Ahora pueden verse casacas elaboradas con materiales sintéticos que optimizan el rendimiento, con una adecuada distribución del sudor. Los shorts tienen elasticidad aerodinámica. Los tachones se han sofisticado al punto de que pueden ser hechos a la medida del pie, con adecuaciones ergonómicas en el empeine, en eso que llaman la zona dulce.
Las sudaderas de los arqueros tienen, acojinamiento en las partes estratégicas y protección en zonas blandas, con algunos aditamentos que ayudan a eficientar el sufrido trabajo bajo el marco.
La esfera en torno a la cual rotan el juego y el mundo, también ya se sofisticó. Así como la bombilla eléctrica revolucionó a la humanidad, el uso de materiales impermeables, sin costuras y de órbita perfecta, hicieron el futbol una actividad atlética modelo, con sofisticación de la investigación científica al servicio del deporte.
Parece que en el futbol todo evolucionó menos el juego. La difusión masiva de mensajes hace que fenómenos proyecten sus jugadas en todo el planeta y hagan que los aficionados sean encantados por piruetas de fantasía en repeticiones de fin de semana o en antologías de Internet. Desafortunadamente son los menos.

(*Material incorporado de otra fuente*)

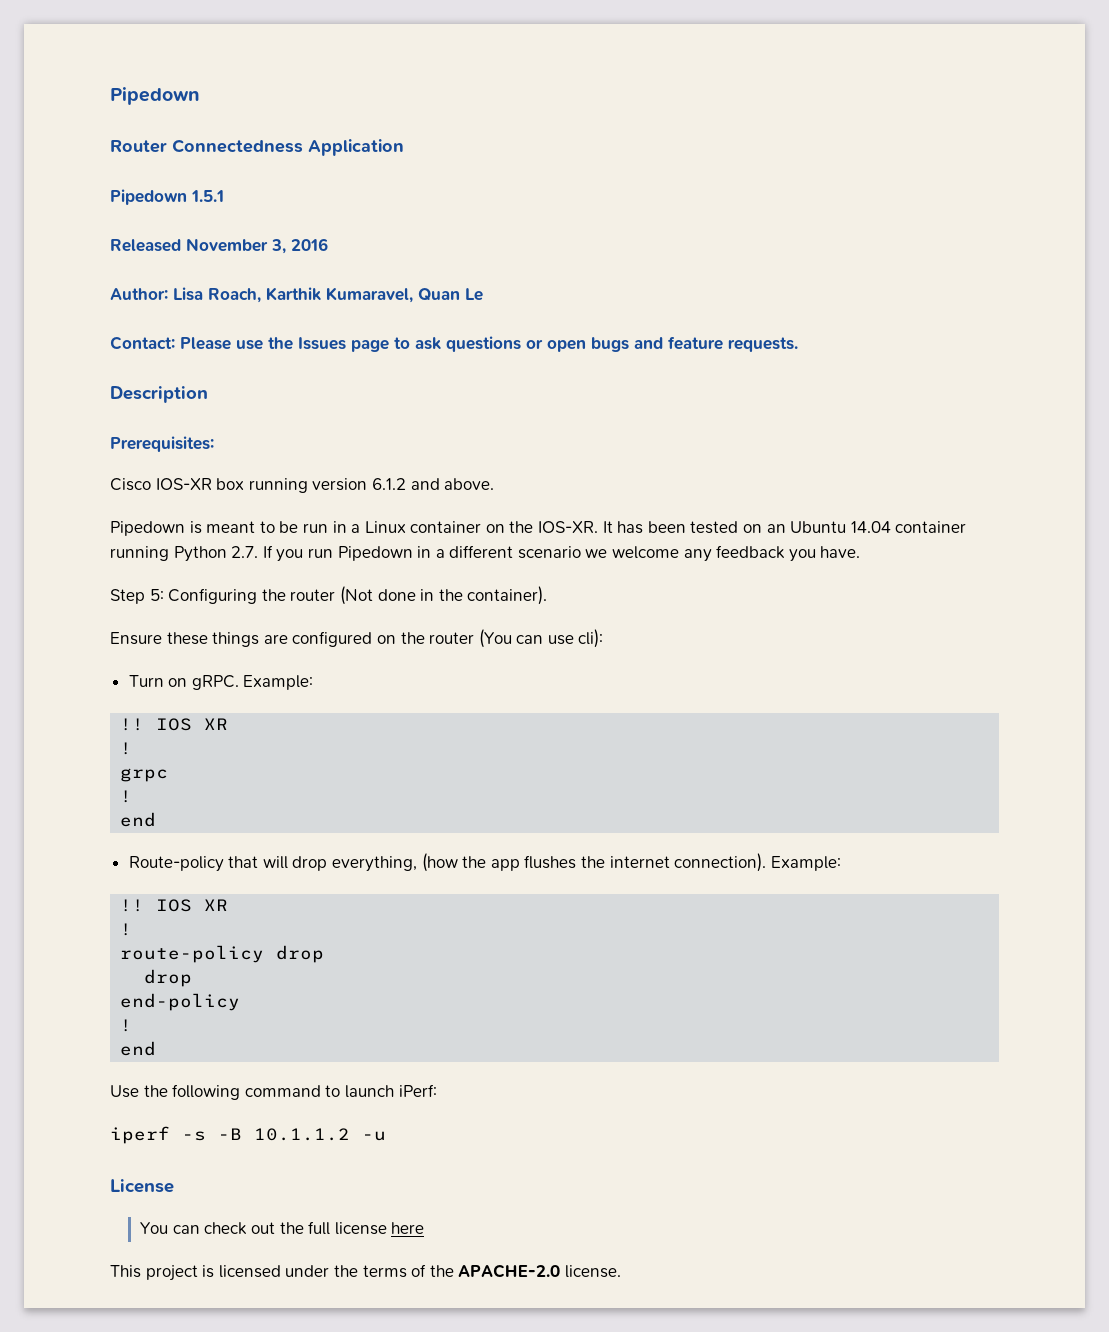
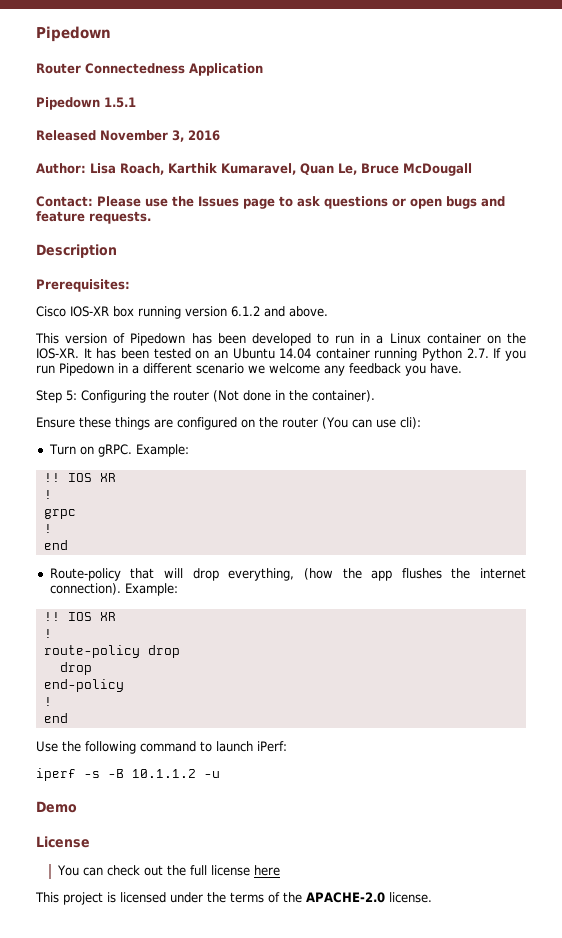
- Author: Lisa Roach, Karthik Kumaravel, Quan Le
+ Author: Lisa Roach, Karthik Kumaravel, Quan Le, Bruce McDougall
- Pipedown is meant to be run in a Linux container on the IOS-XR.
+ This version of Pipedown has been developed to run in a Linux container on the IOS-XR.
+ Demo

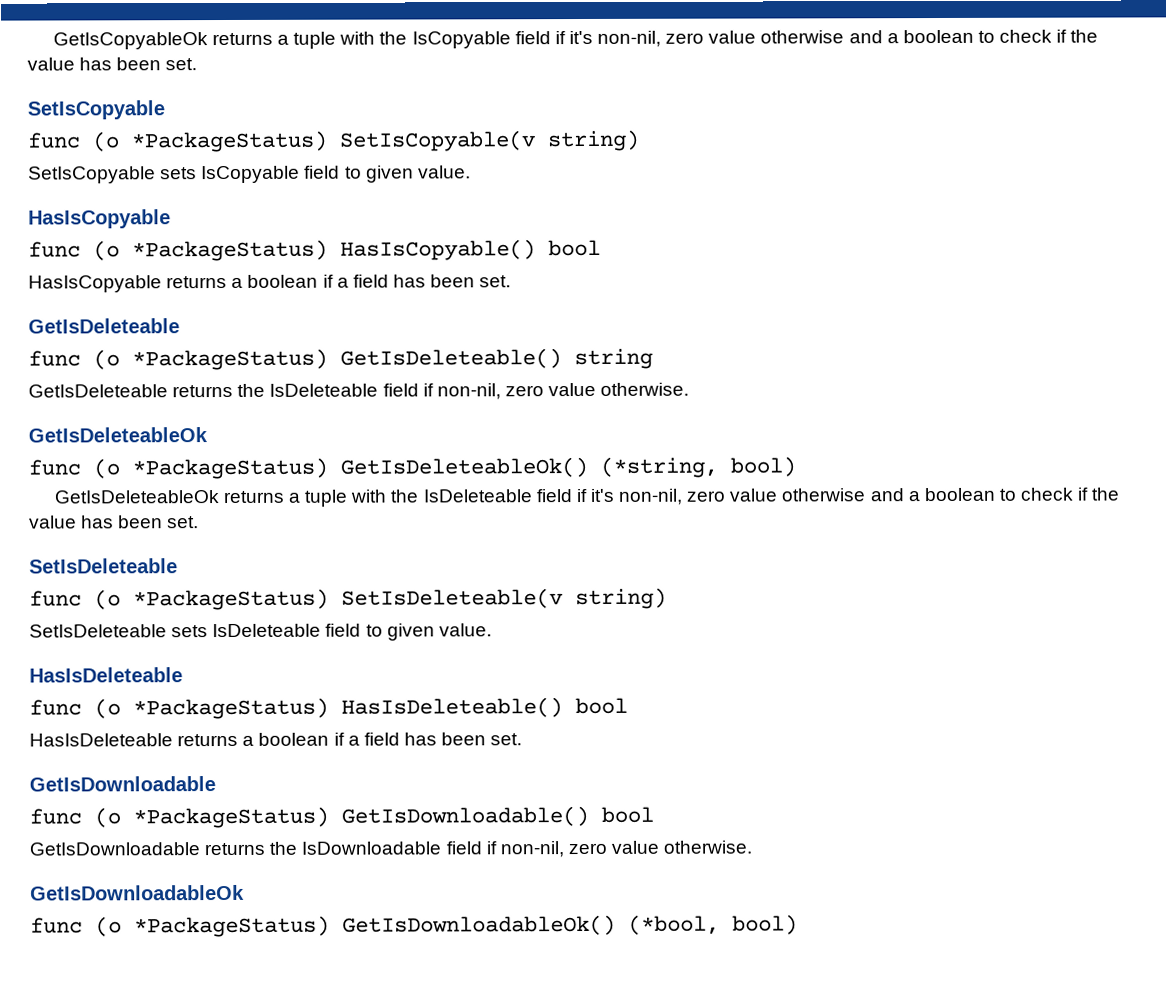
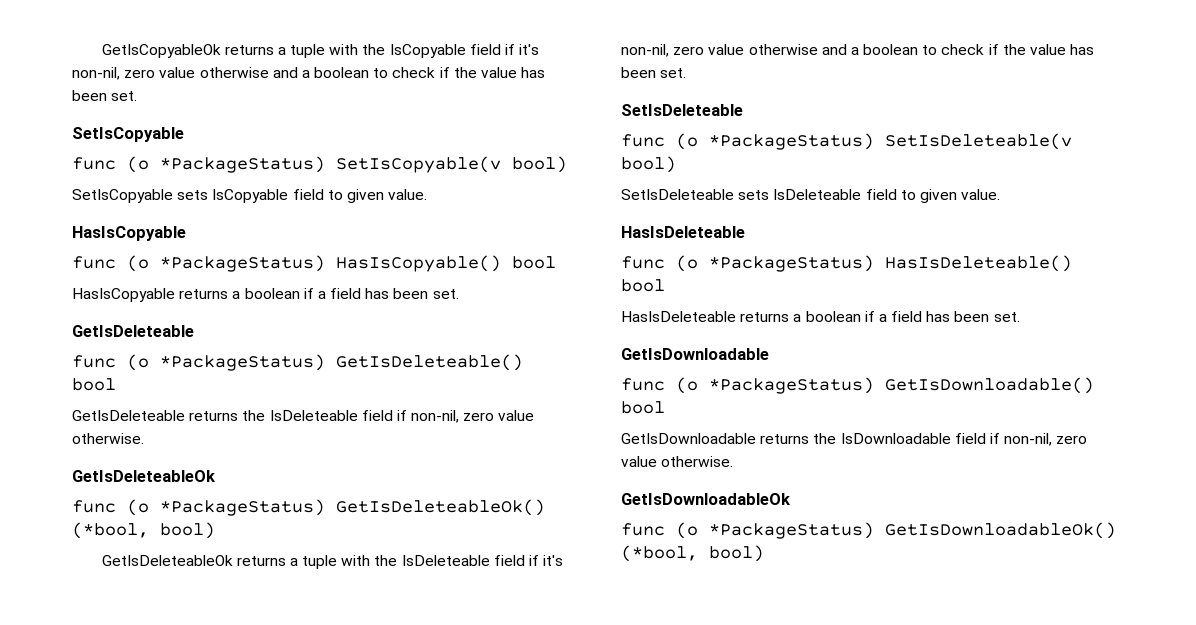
- func (o *PackageStatus) SetIsCopyable(v string)
+ func (o *PackageStatus) SetIsCopyable(v bool)
- func (o *PackageStatus) GetIsDeleteable() string
+ func (o *PackageStatus) GetIsDeleteable() bool
- func (o *PackageStatus) GetIsDeleteableOk() (*string, bool)
+ func (o *PackageStatus) GetIsDeleteableOk() (*bool, bool)
- func (o *PackageStatus) SetIsDeleteable(v string)
+ func (o *PackageStatus) SetIsDeleteable(v bool)

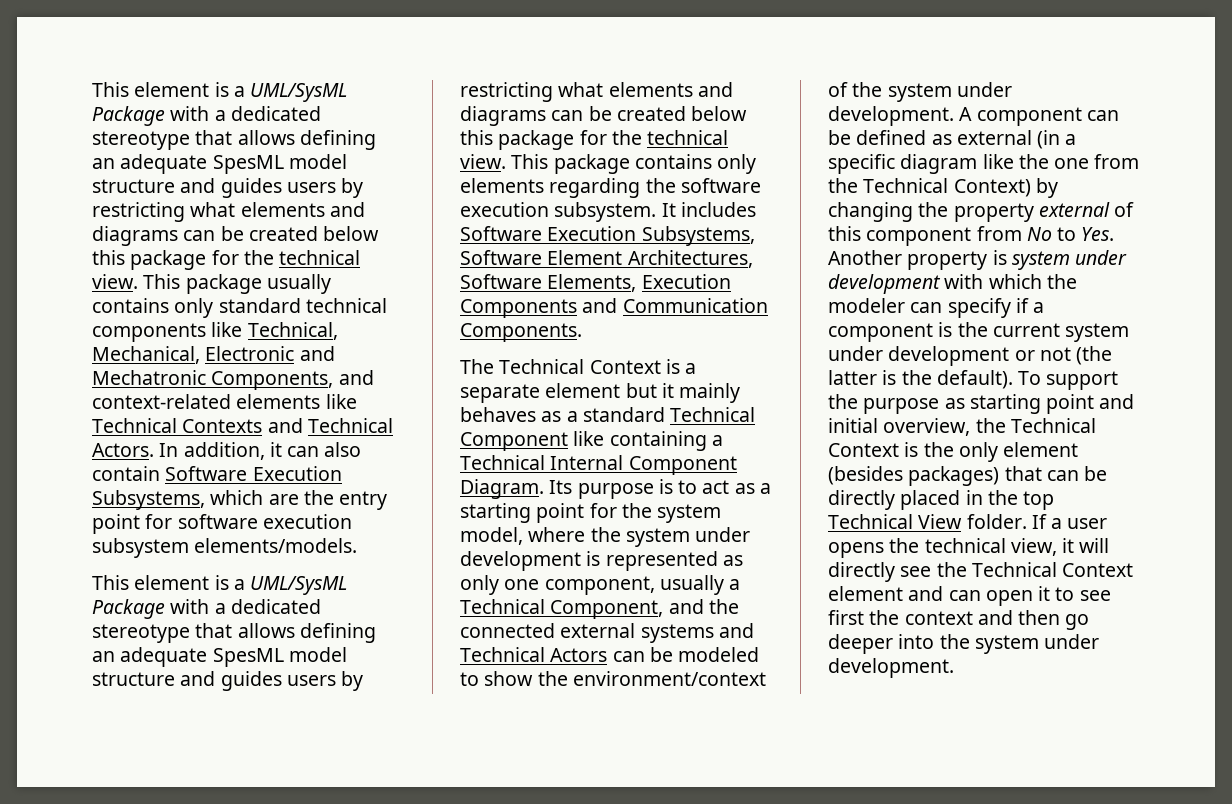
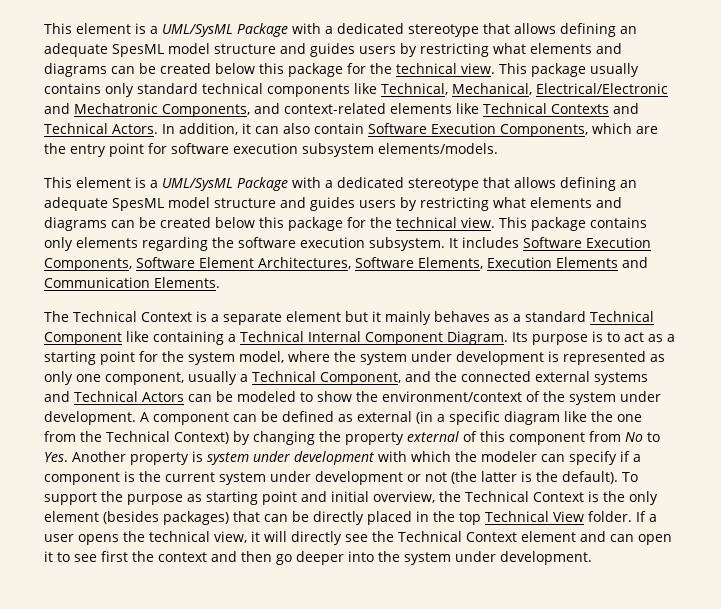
- This package usually contains only standard technical components like Technical, Mechanical, Electronic and Mechatronic Components, and context-related elements like Technical Contexts and Technical Actors.
+ This package usually contains only standard technical components like Technical, Mechanical, Electrical/Electronic and Mechatronic Components, and context-related elements like Technical Contexts and Technical Actors.
- In addition, it can also contain Software Execution Subsystems, which are the entry point for software execution subsystem elements/models.
+ In addition, it can also contain Software Execution Components, which are the entry point for software execution subsystem elements/models.
- It includes Software Execution Subsystems, Software Element Architectures, Software Elements, Execution Components and Communication Components.
+ It includes Software Execution Components, Software Element Architectures, Software Elements, Execution Elements and Communication Elements.

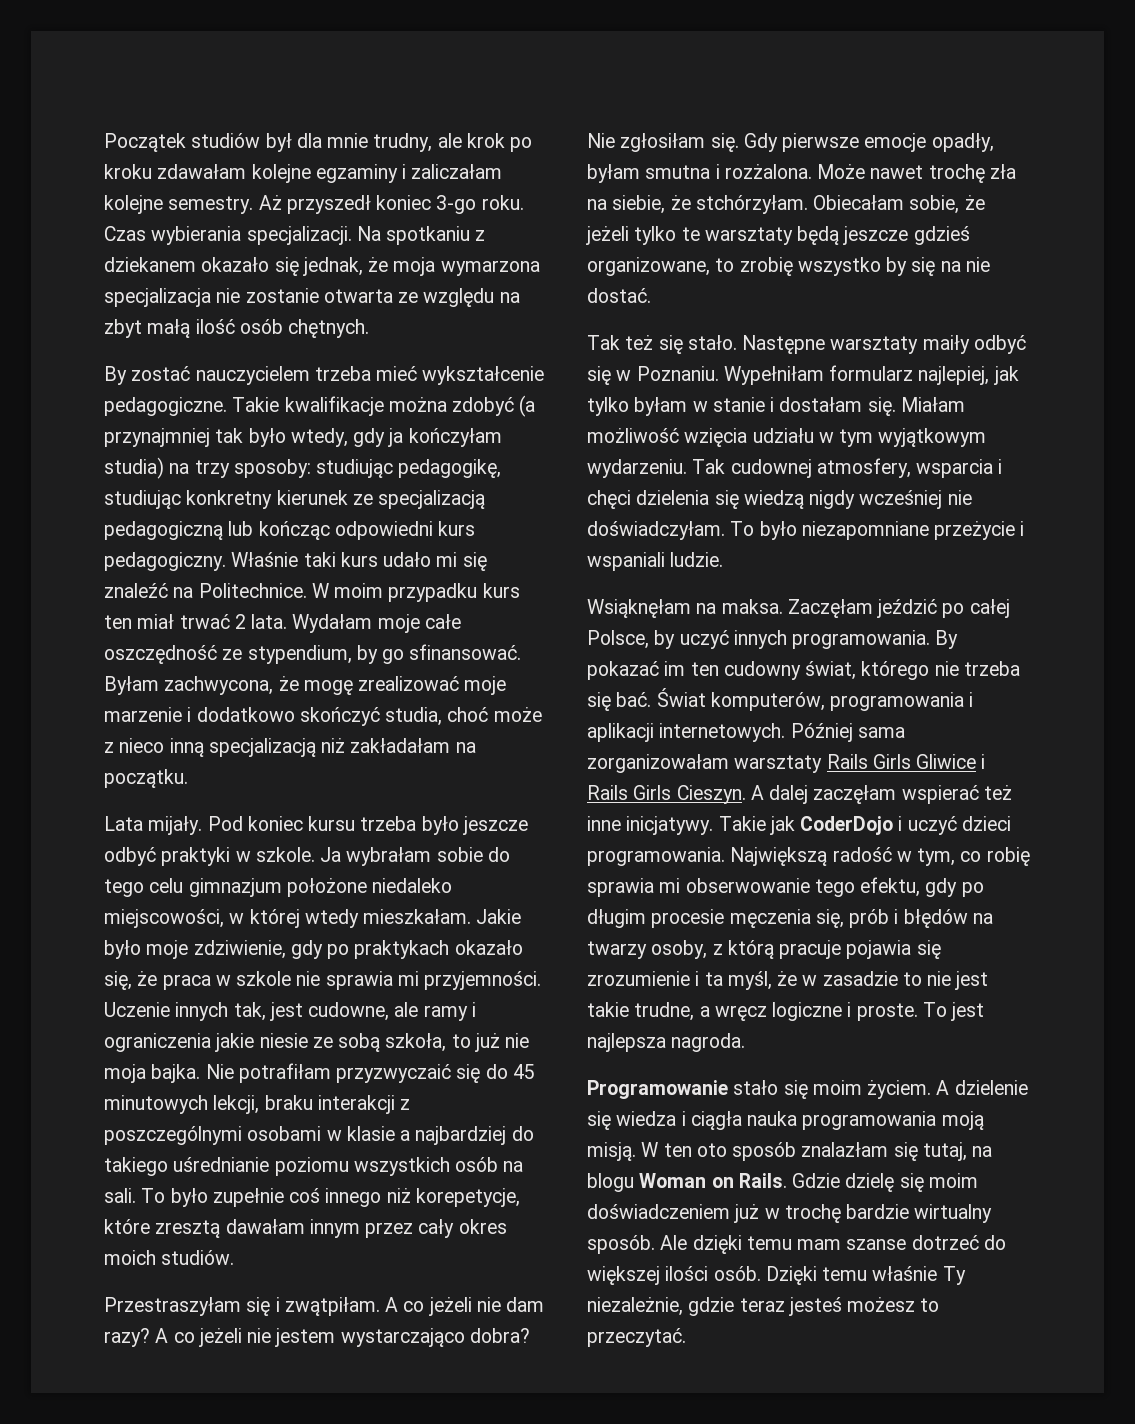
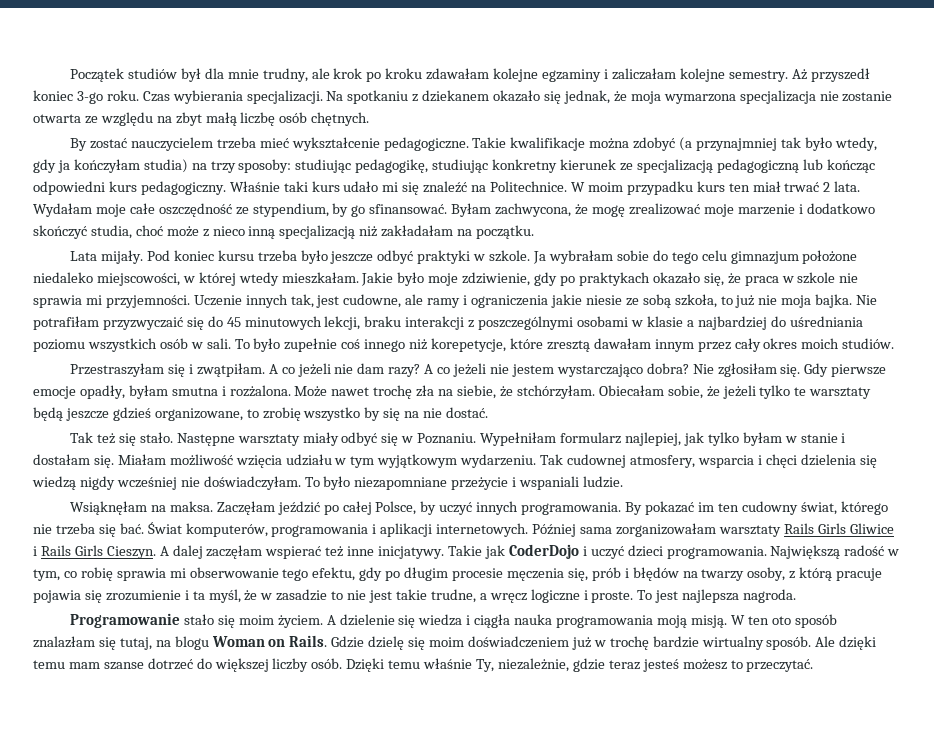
- Na spotkaniu z dziekanem okazało się jednak, że moja wymarzona specjalizacja nie zostanie otwarta ze względu na zbyt małą ilość osób chętnych.
+ Na spotkaniu z dziekanem okazało się jednak, że moja wymarzona specjalizacja nie zostanie otwarta ze względu na zbyt małą liczbę osób chętnych.
- Nie potrafiłam przyzwyczaić się do 45 minutowych lekcji, braku interakcji z poszczególnymi osobami w klasie a najbardziej do takiego uśrednianie poziomu wszystkich osób na sali.
+ Nie potrafiłam przyzwyczaić się do 45 minutowych lekcji, braku interakcji z poszczególnymi osobami w klasie a najbardziej do uśredniania poziomu wszystkich osób w sali.
- Następne warsztaty maiły odbyć się w Poznaniu.
+ Następne warsztaty miały odbyć się w Poznaniu.
- Ale dzięki temu mam szanse dotrzeć do większej ilości osób.
+ Ale dzięki temu mam szanse dotrzeć do większej liczby osób.
- Dzięki temu właśnie Ty niezależnie, gdzie teraz jesteś możesz to przeczytać.
+ Dzięki temu właśnie Ty, niezależnie, gdzie teraz jesteś możesz to przeczytać.

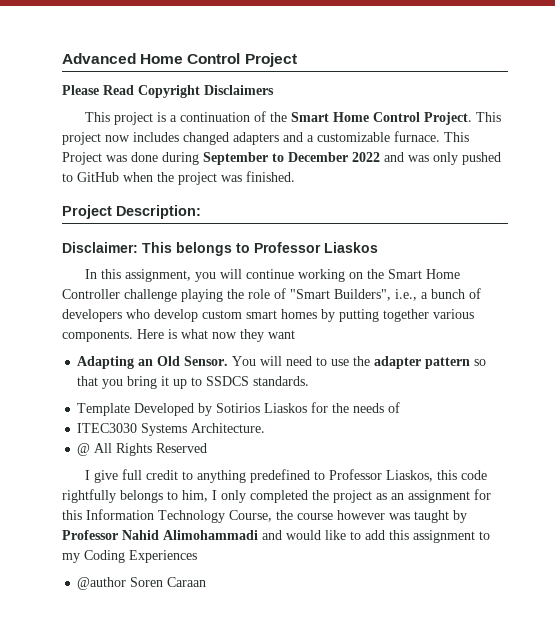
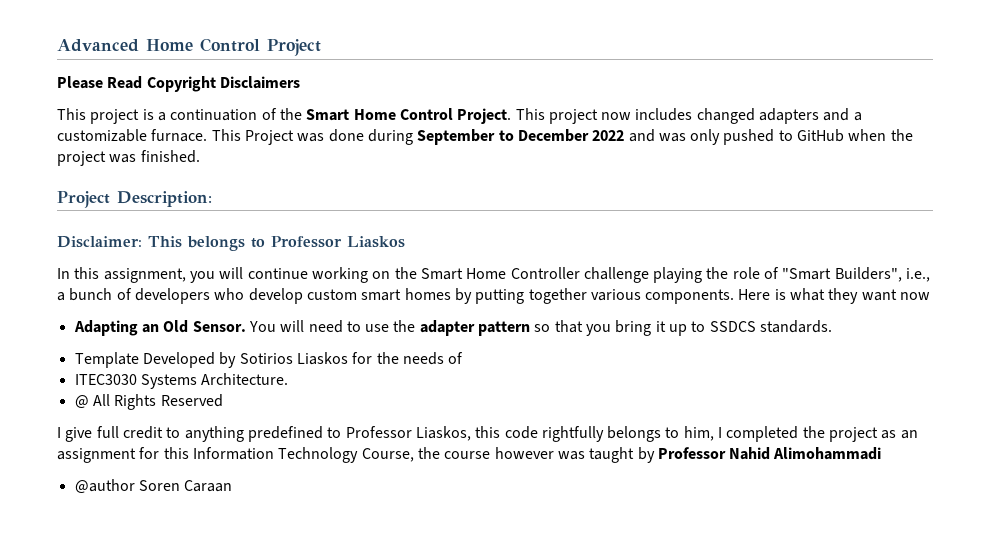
- Here is what now they want
+ Here is what they want now
- I give full credit to anything predefined to Professor Liaskos, this code rightfully belongs to him, I only completed the project as an assignment for this Information Technology Course, the course however was taught by Professor Nahid Alimohammadi and would like to add this assignment to my Coding Experiences
+ I give full credit to anything predefined to Professor Liaskos, this code rightfully belongs to him, I completed the project as an assignment for this Information Technology Course, the course however was taught by Professor Nahid Alimohammadi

No hay evidencia de que el futbol se haya tornado más lúdico, atractivo, espectacular. Los jugadores han sensualizado su imagen para efectos publicitarios. Los chicos ahora recién debutan y se tiñen el cabello para llamar la atención de los patrocinadores. Con suerte, alguna firma refresquera transnacional o una tarjeta de crédito los convocará para que los represente. Eso, independientemente de su calidad.
Los festejos afrentosos son motivo de práctica entre semana. Los jugadores emplean parte de su creatividad en innovar las maneras de celebrar un gol, con resultados tan vistosos como ridículos. Pero no hay un interés por hacer que en la cancha aumente ese subjetivo valor del jogo bonito. Por el contrario, los sistemas de los técnicos están cada vez más llenos de fosas con cocodrilos en la entrada del área. Baste con decir que el catenacio, el arma más defensiva y más eficiente en la historia del balompié, creada por mentes diabólicas para no perder, para evitar avances del contrario, como una forma cada vez más descarada y reglamentaria de fomentar el antifutbol, ese catenacio es objeto de adoración de los estrategas y planificadores.
Las argucias para comerse el reloj son cada vez más evidentes e impúdicas. Los jugadores se tiran al césped y yacen como fulminados por un trueno, ante la paciencia de los silbantes que los premian llamando a las asistencias para que consuman cinco minutos que no serán repuestos.
¿Podrá resurgir, acaso, la alegría por el juego? ¿Serán, los empresarios y entrenadores capaces de ceder algo a la tribuna a cambio de su enferma codicia de puntos?
Desafortunadamente surgen cada vez menos jugadores como Walter Gaitán, Cuauhtémoc Blanco, Figo, Cristiano Ronaldo o cracks de la misma catadura que hacían del futbol una verdadera celebración.
Es urgente el restablecimiento del futbol alegre.